Aproxima-se a reta final de mais um ano letivo e o cansaço já faz arrastar as últimas tarefas burocráticas… Adia-se a escrita do famigerado relatório de avaliação de desempenho docente e vai-se dando conta de outros mil e um pequenos afazeres que se foram acumulando e para os quais também não há muita energia… Sou professora de sala de aula, de aulas para preparar e dar, de alunos com quem partilhar e a quem sorrir (ou ralhar, quando se justifica!). Esta fase sem eles é necessária, até porque os ouvidos precisam de respirar uma certa serenidade, mas a verdade é que qualquer escola sem alunos parece quase um deserto. Estando neste estado de alma e neste cenário, recebi já há uns dias o texto que escolho partilhar, porque me fez sorrir com alma, agradecer aos que ainda dão algum valor a esta nobre missão que escolhi e inspirar-me para o último sprint

Os Professores

Achei muito tempo que ia ser professor. Tinha pensado em livros a vida inteira, era-me imperiosa a dedicação a aprender e não guardava dúvidas acerca da importância de ensinar. Lembrava-me de alguns professores como se fossem família ou amores proibidos. Tive uma professora tão bonita e simpática que me serviu de padrão de felicidade absoluta ao menos entre os meus treze e os quinze anos de idade.

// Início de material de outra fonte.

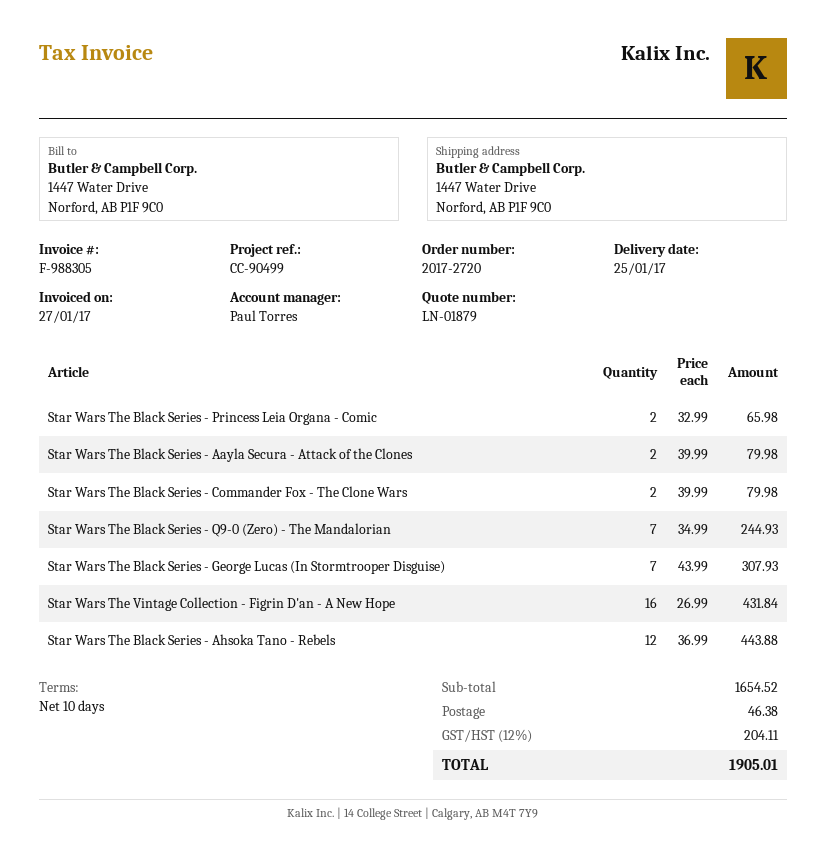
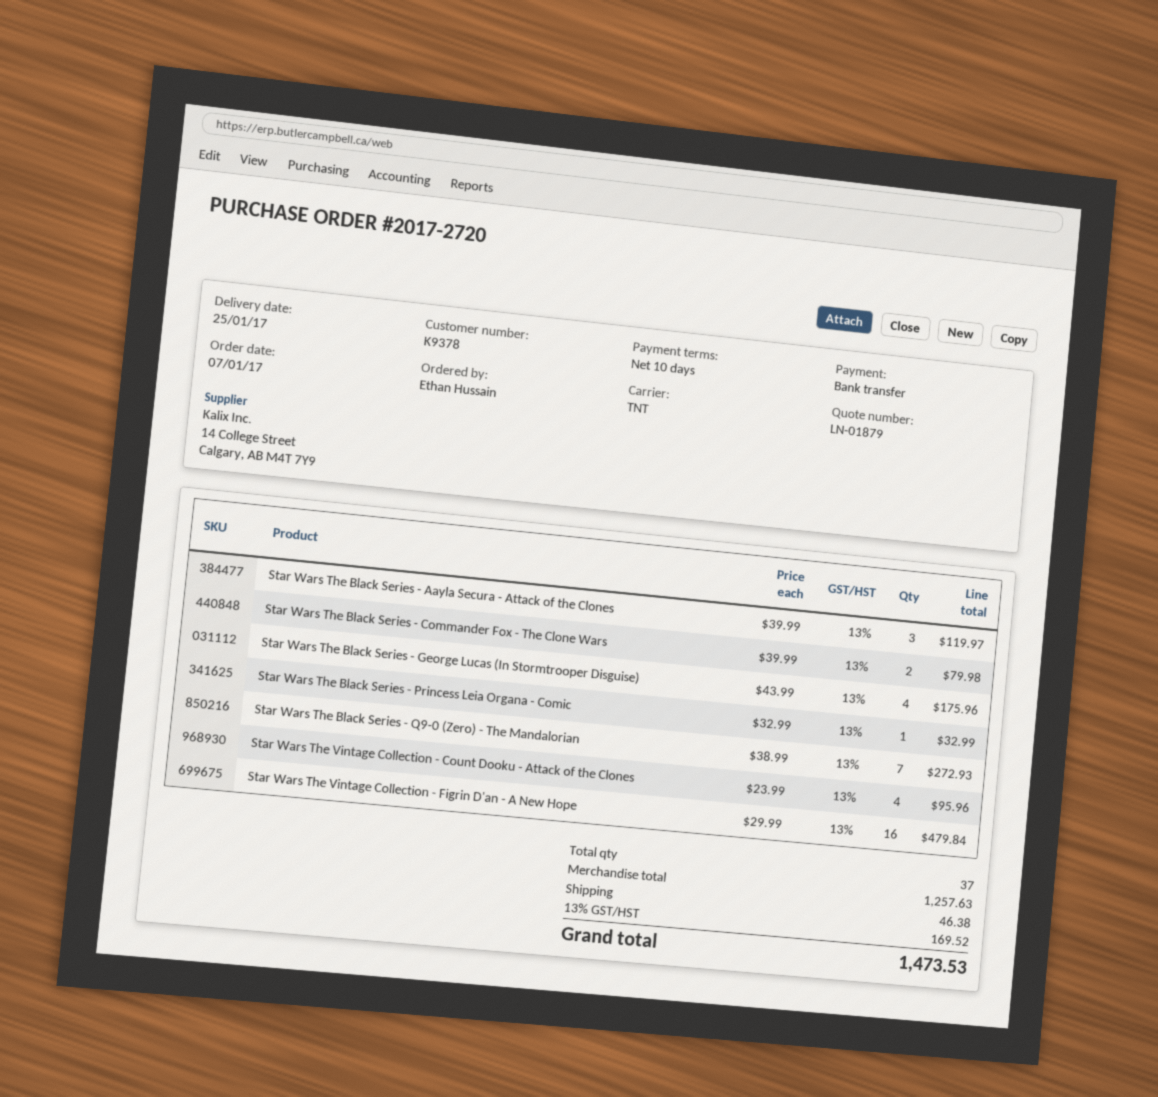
Star Wars The Black Series - Princess Leia Organa - Comic: 2 x 32.99 = 65.98 -> 1 x 32.99 = 32.99
Star Wars The Black Series - Aayla Secura - Attack of the Clones: 2 x 39.99 = 79.98 -> 3 x 39.99 = 119.97
Star Wars The Black Series - Q9-0 (Zero) - The Mandalorian: 7 x 34.99 = 244.93 -> 7 x 38.99 = 272.93
Star Wars The Black Series - George Lucas (In Stormtrooper Disguise): 7 x 43.99 = 307.93 -> 4 x 43.99 = 175.96
Star Wars The Vintage Collection - Figrin D'an - A New Hope: 16 x 26.99 = 431.84 -> 16 x 29.99 = 479.84
Star Wars The Black Series - Ahsoka Tano - Rebels: 12 x 36.99 = 443.88 -> none
Star Wars The Vintage Collection - Count Dooku - Attack of the Clones: none -> 4 x 23.99 = 95.96
subtotal: 1654.52 -> 1257.63
tax: 12% = 204.11 -> 13% = 169.52
total: 1905.01 -> 1473.53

A escola, como mundo completo, podia ser esse lugar perfeito de liberdade intelectual, de liberdade superior, onde cada indivíduo se vota a encontrar o seu mais genuíno, honesto, caminho. Os professores são quem ainda pode, por delicado e precioso ofício, tornar-se o caminho das pedras na porcaria do mundo em que o mundo se tem vindo a tornar.

Nunca tive exatamente de ensinar ninguém. Orientei uns cursos breves, a muito custo, e tento explicar umas clarividências ao cão que tenho há umas semanas. Sinto-me sempre mais afetivo do que efetivo na passagem do testemunho. Quero muito que o Freud, o meu cão, entenda que estabeleço regras para que tenhamos uma vida melhor, mas não suporto a tristeza dele quando lhe ralho ou o fecho meia hora na marquise. Sei perfeitamente que não tenho pedagogia, não estudei didática, não sou senão um tipo intuitivo e atabalhoado. Mas sei, e disso não tenho dúvida, que há quem saiba transmitir conhecimentos e que transmitir conhecimentos é como criar de novo aquele que os recebe.

Os alunos nascem diante dos professores, uma e outra vez. Surgem de dentro de si mesmos a partir do entusiasmo e das palavras dos professores que os transformam em melhores versões. Quantas vezes me senti outro depois de uma aula brilhante. Punha-me a caminho de casa como se tivesse crescido um palmo inteiro durante cinquenta minutos. Como se fosse muito mais gente. Cheio de um orgulho comovido por haver tantos assuntos incríveis para se discutir e por merecer que alguém os discutisse comigo.

Houve um dia, numa aula de história do sétimo ano, em que falamos das estátuas da Roma antiga. Respondi à professora, uma gorduchinha toda contente e que me deixava contente também, que eram os olhos que induziam a sensação de vida às figuras de pedra. A senhora regozijou. Disse que eu estava muito certo. Iluminei-me todo, não por ter sido o mais rápido a descortinar aquela solução, mas porque tínhamos visto imagens das estátuas mais deslumbrantes do mundo e eu estava esmagado de beleza. Quando me elogiou a resposta, a minha professora contente apenas me premiou a maravilha que era, na verdade, a capacidade de induzir maravilha que ela própria tinha. Estávamos, naquela sala de aula, ao menos nós os dois, felizes. Profundamente felizes.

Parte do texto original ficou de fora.